** Activity **
Wherever the string "Ausbildung" appears in the records, return the line that holds it.

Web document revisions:
^^^^^^^^^^^^^^^^

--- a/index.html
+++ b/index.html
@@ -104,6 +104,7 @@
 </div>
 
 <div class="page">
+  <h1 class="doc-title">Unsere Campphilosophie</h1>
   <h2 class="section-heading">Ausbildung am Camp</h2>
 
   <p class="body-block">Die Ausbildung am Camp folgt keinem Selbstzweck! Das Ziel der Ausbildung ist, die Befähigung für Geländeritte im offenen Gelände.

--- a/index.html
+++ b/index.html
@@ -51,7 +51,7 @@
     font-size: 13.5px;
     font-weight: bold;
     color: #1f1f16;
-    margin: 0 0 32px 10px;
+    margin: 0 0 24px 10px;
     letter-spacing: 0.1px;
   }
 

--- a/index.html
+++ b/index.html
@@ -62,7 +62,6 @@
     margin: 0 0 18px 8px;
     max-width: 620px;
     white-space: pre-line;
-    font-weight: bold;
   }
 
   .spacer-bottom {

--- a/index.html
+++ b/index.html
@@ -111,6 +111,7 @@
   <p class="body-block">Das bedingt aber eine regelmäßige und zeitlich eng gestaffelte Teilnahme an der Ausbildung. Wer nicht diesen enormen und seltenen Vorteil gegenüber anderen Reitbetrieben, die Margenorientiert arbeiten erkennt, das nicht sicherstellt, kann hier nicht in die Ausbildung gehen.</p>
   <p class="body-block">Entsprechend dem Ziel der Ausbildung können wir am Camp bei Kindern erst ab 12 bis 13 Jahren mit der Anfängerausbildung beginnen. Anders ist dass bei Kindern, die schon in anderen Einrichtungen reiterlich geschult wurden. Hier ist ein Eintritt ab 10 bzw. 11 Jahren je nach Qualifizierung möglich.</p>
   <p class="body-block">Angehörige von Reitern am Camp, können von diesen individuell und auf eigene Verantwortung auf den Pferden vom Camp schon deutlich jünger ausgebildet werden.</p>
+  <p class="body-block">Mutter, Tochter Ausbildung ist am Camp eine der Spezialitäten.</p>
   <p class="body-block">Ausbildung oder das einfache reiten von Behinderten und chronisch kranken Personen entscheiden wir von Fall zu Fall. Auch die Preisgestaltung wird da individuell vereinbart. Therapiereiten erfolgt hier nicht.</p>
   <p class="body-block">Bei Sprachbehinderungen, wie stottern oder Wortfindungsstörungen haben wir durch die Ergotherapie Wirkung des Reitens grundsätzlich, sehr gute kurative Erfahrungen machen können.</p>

^^^^^^^^^^^^^^^^

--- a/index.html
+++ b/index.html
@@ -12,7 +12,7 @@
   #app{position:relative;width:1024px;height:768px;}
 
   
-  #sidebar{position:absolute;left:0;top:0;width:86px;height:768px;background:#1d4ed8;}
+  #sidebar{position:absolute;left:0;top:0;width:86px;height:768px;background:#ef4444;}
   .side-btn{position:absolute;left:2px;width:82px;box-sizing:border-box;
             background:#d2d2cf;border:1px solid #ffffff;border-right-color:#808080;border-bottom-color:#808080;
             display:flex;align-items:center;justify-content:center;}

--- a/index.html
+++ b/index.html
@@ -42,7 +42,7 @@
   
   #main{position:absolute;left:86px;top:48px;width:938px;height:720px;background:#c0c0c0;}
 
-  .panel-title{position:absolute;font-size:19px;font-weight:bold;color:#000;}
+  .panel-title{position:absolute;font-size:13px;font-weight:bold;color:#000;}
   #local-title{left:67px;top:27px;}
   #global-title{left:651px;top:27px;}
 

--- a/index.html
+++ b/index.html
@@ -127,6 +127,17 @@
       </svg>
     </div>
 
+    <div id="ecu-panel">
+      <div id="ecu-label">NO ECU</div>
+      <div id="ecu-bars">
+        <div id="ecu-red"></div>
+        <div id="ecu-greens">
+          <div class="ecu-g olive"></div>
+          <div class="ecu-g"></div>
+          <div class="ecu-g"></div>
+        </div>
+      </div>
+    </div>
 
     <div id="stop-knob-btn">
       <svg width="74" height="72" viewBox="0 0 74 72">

^^^^^^^^^^^^^^^^

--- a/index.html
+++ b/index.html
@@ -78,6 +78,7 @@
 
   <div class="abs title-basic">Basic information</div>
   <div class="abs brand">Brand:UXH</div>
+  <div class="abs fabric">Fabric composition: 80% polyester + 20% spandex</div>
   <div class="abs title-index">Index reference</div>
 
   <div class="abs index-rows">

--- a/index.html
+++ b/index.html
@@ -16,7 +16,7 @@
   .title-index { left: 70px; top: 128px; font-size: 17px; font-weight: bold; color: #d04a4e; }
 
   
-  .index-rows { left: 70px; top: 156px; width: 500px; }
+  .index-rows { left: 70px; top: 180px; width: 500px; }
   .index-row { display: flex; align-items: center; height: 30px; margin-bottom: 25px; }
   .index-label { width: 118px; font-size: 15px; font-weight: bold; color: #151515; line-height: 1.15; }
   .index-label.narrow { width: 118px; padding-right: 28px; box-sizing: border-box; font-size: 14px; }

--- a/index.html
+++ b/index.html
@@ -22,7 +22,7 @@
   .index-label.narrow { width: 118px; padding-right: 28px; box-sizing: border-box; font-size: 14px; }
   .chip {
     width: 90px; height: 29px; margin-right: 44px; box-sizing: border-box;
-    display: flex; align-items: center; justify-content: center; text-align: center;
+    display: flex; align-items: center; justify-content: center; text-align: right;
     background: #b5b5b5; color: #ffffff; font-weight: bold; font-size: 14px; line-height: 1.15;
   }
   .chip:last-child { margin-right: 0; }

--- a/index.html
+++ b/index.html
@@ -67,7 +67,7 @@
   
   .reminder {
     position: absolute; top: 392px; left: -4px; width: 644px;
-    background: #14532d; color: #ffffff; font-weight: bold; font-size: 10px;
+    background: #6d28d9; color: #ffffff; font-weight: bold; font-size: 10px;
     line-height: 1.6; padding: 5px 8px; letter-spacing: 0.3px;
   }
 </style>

^^^^^^^^^^^^^^^^

** Worked solution **
   <h2 class="section-heading">Ausbildung am Camp</h2>
   <p class="body-block">Die Ausbildung am Camp folgt keinem Selbstzweck! Das Ziel der Ausbildung ist, die Befähigung für Geländeritte im offenen Gelände.
   <p class="body-block">Das bedingt aber eine regelmäßige und zeitlich eng gestaffelte Teilnahme an der Ausbildung. Wer nicht diesen enormen und seltenen Vorteil gegenüber anderen Reitbetrieben, die Margenorientiert arbeiten erkennt, das nicht sicherstellt, kann hier nicht in die Ausbildung gehen.</p>
   <p class="body-block">Entsprechend dem Ziel der Ausbildung können wir am Camp bei Kindern erst ab 12 bis 13 Jahren mit der Anfängerausbildung beginnen. Anders ist dass bei Kindern, die schon in anderen Einrichtungen reiterlich geschult wurden. Hier ist ein Eintritt ab 10 bzw. 11 Jahren je nach Qualifizierung möglich.</p>
+  <p class="body-block">Mutter, Tochter Ausbildung ist am Camp eine der Spezialitäten.</p>
   <p class="body-block">Ausbildung oder das einfache reiten von Behinderten und chronisch kranken Personen entscheiden wir von Fall zu Fall. Auch die Preisgestaltung wird da individuell vereinbart. Therapiereiten erfolgt hier nicht.</p>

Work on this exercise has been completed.